Ao comprar a passagem aérea que incluia diversos trechos nos EUA, fui informado pela agência de viagens que não seriam cobradas taxas pelo excesso de peso da minha mala, pois todos os trechos fariam parte de um itinerário internacional, mesmo que os trechos trecho tivessem um intervalo. Desta forma efetuei a compra e paguei um valor mais alto tanto pela comodidade de utilizar apenas uma cia aérea, quanto pelo fato de que não haveriam cobranças pelas malas.

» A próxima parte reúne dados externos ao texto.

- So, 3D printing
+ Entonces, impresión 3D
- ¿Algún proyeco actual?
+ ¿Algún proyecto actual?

Durante um dos trechos da viagem, no balcão de check-in da Delta em um aeroporto regional dos EUA, o atendente cobrou o valor de US$ 20,00 por mala (2 malas) para o despacho e queria cobrar o valor do excesso de bagagem, pois ele considerou o trecho como vôo domestico, contrariando o que a agência de viagens havia explicado. Depois de muita conversa, o atendente cobrou somente o valor do despacho das malas e extornou o valor pelo excesso de peso.

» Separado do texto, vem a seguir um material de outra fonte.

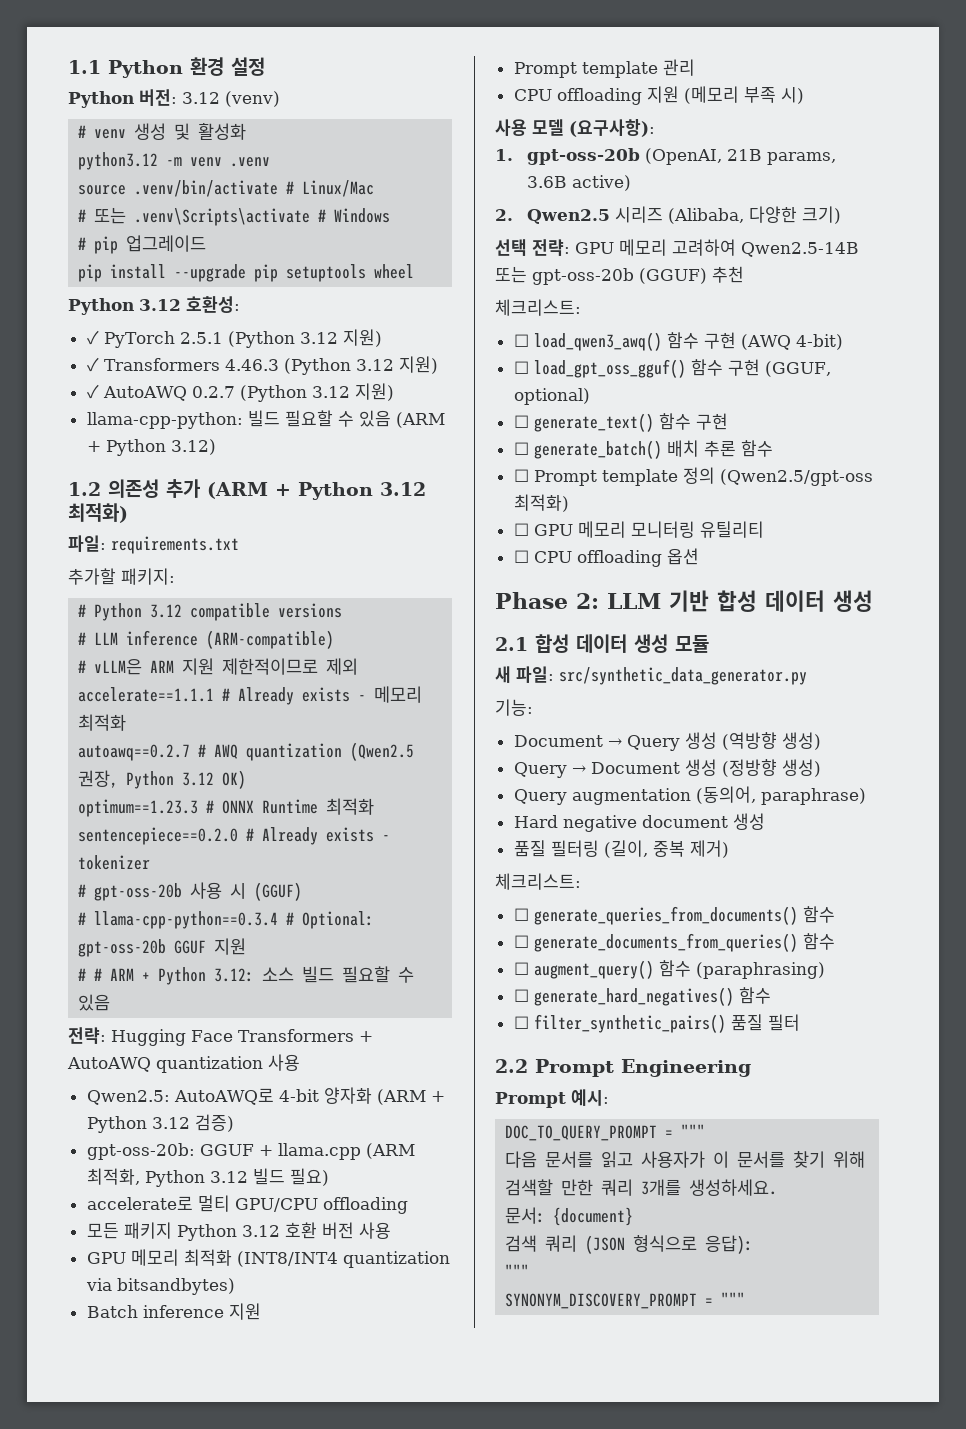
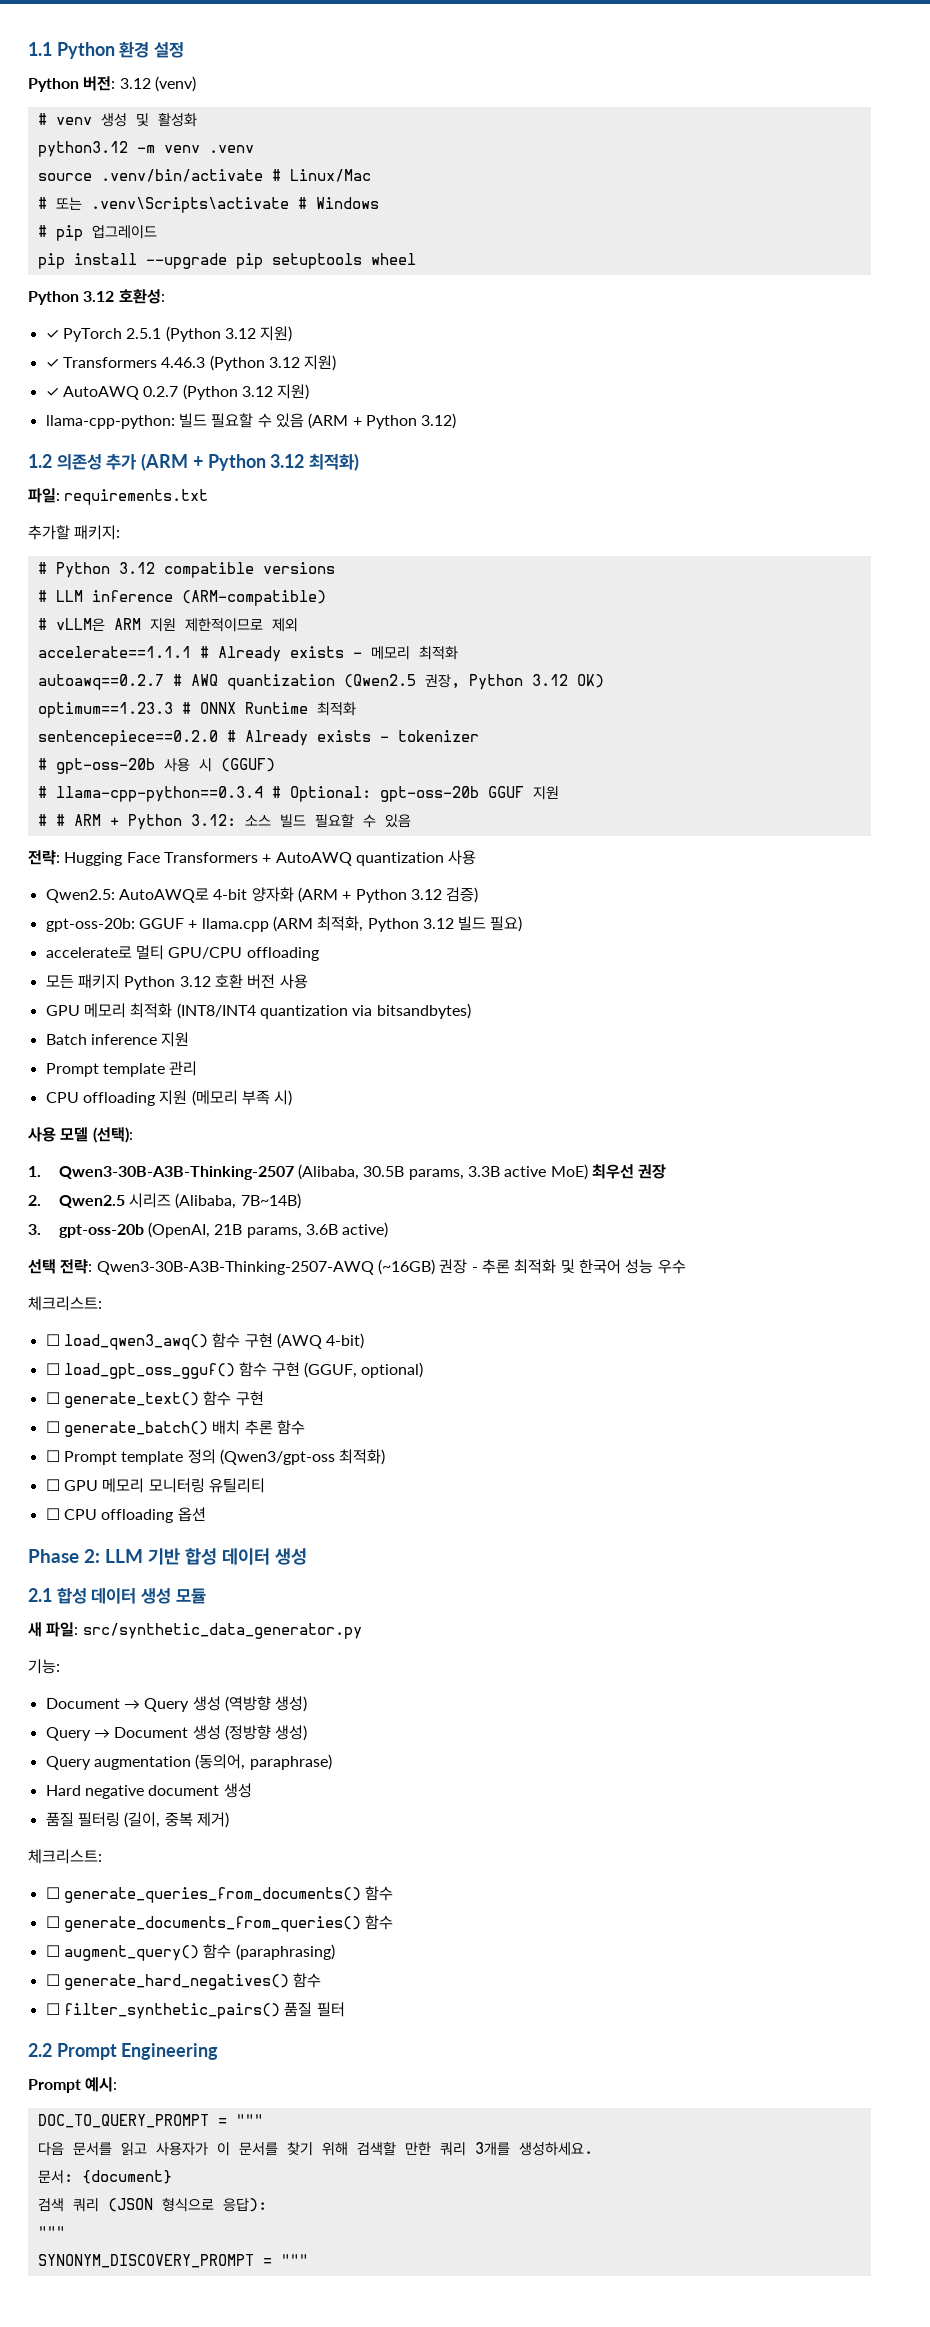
- 사용 모델 (요구사항):
- 1. gpt-oss-20b (OpenAI, 21B params, 3.6B active)
+ 사용 모델 (선택):
+ 1. Qwen3-30B-A3B-Thinking-2507 (Alibaba, 30.5B params, 3.3B active MoE) 최우선 권장
+ 2. Qwen2.5 시리즈 (Alibaba, 7B~14B)
+ 3. gpt-oss-20b (OpenAI, 21B params, 3.6B active)
- 2. Qwen2.5 시리즈 (Alibaba, 다양한 크기)
- 선택 전략: GPU 메모리 고려하여 Qwen2.5-14B 또는 gpt-oss-20b (GGUF) 추천
+ 선택 전략: Qwen3-30B-A3B-Thinking-2507-AWQ (~16GB) 권장 - 추론 최적화 및 한국어 성능 우수
- ☐ Prompt template 정의 (Qwen2.5/gpt-oss 최적화)
+ ☐ Prompt template 정의 (Qwen3/gpt-oss 최적화)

Além deste contratempo, a mala foi quebrada em diversos pontos durante o percurso (alça e rodas). Ao entrar em contato com o Costumer Services da Delta, ainda nos EUA, a cada contato (via e-mail), que demorava cerca de 3 a 5 dias para ser respondido, era solicitado um nº diferente de ticket, bagagem, vôo, etc, até que solicitaram um nº de comprovante de pgto que estaria em minha fatura de cartão de crédito. Como o pgto foi feito em dinheiro, eu não possuia tal número. Assim, eles simplesmente disseram que não poderiam resolver meu problema. Quanto a mala quebrada, nem se pronunciaram.

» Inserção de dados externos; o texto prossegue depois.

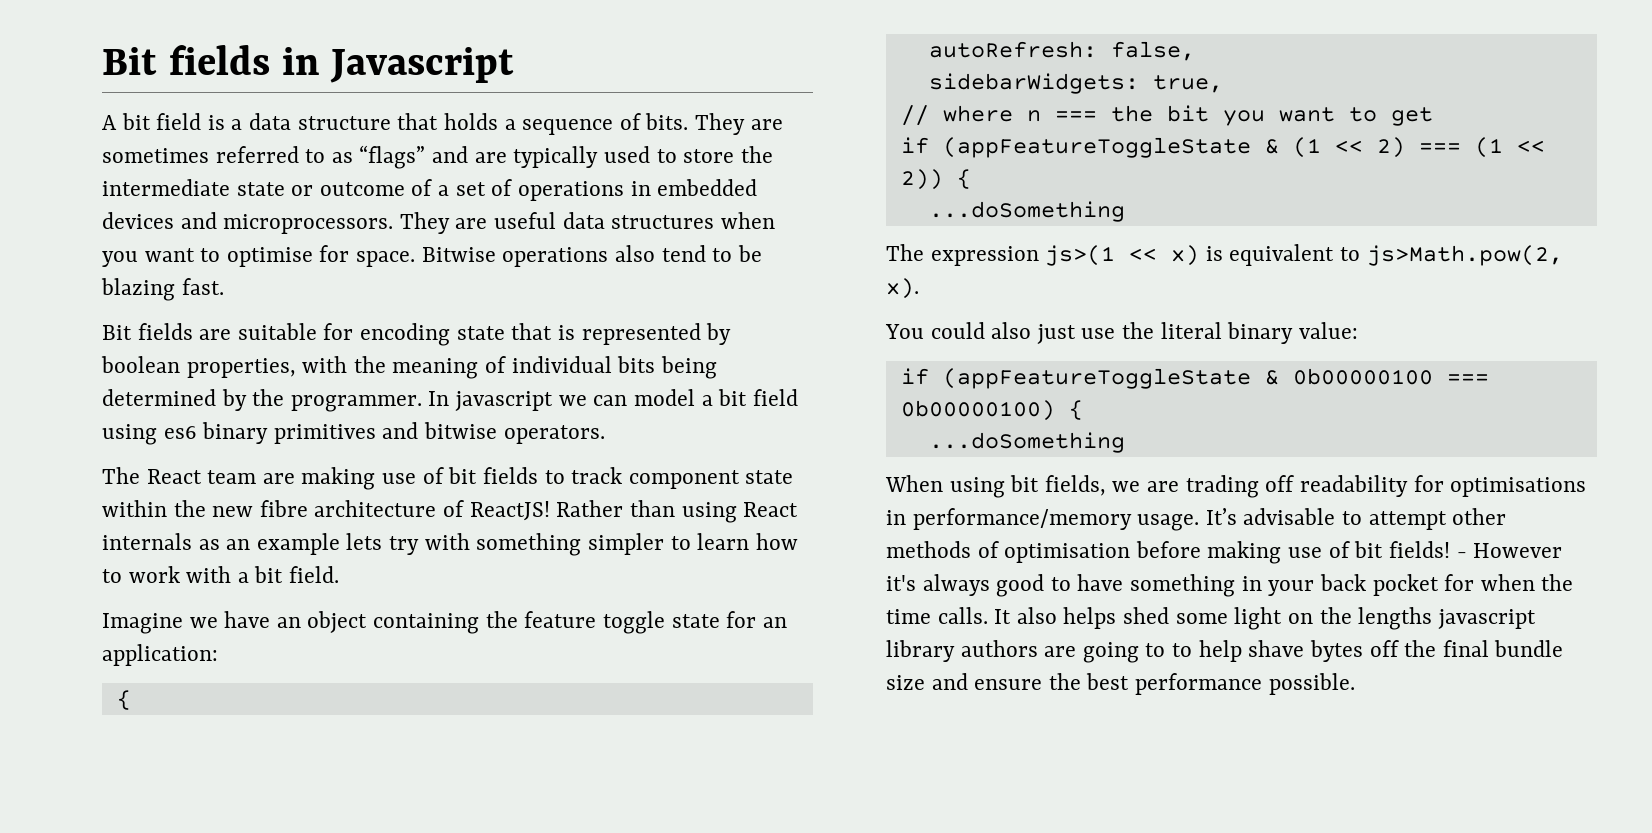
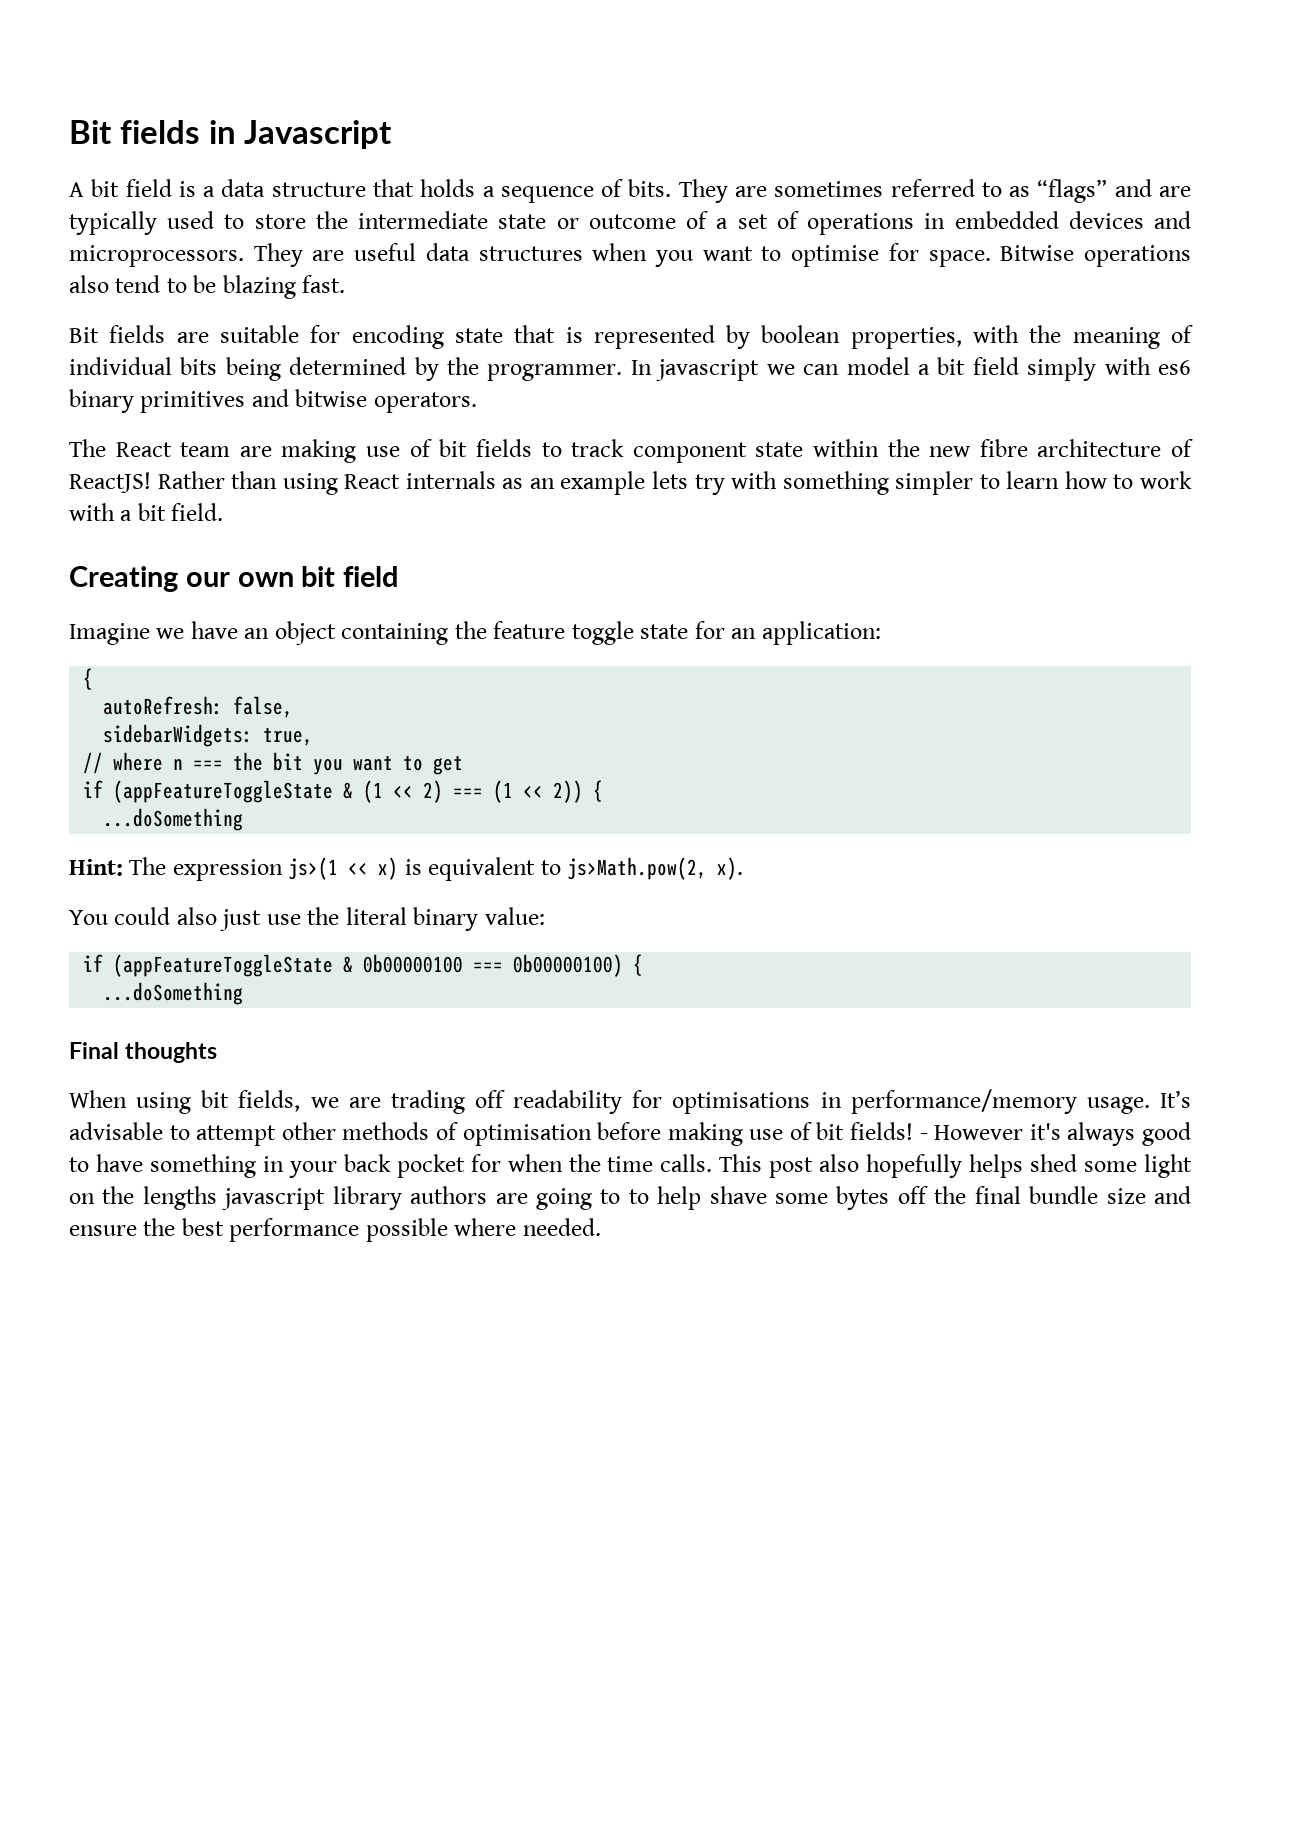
- In javascript we can model a bit field using es6 binary primitives and bitwise operators.
+ In javascript we can model a bit field simply with es6 binary primitives and bitwise operators.
+ Creating our own bit field
- The expression js>(1 << x) is equivalent to js>Math.pow(2, x).
+ Hint: The expression js>(1 << x) is equivalent to js>Math.pow(2, x).
+ Final thoughts
- It also helps shed some light on the lengths javascript library authors are going to to help shave bytes off the final bundle size and ensure the best performance possible.
+ This post also hopefully helps shed some light on the lengths javascript library authors are going to to help shave some bytes off the final bundle size and ensure the best performance possible where needed.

Entendo que neste caso, existem variações entre as leis do consumidor do Brasil e dos EUA, e que a venda da passagem foi efetuada por uma agência de viagens, porém, creio que a Delta Airlines, como a maior Cia Aérea do mundo (como eles se intitulam) deveria ter mais compromisso com seus clientes, se responsabilizando por treinar e informar seus canais de distribuição. Quanto ao atendimento ao consumidor, este sim deveria se preocupar mais com a necessidade do consumidor do que com protocolos, números de confirmação e burocracias.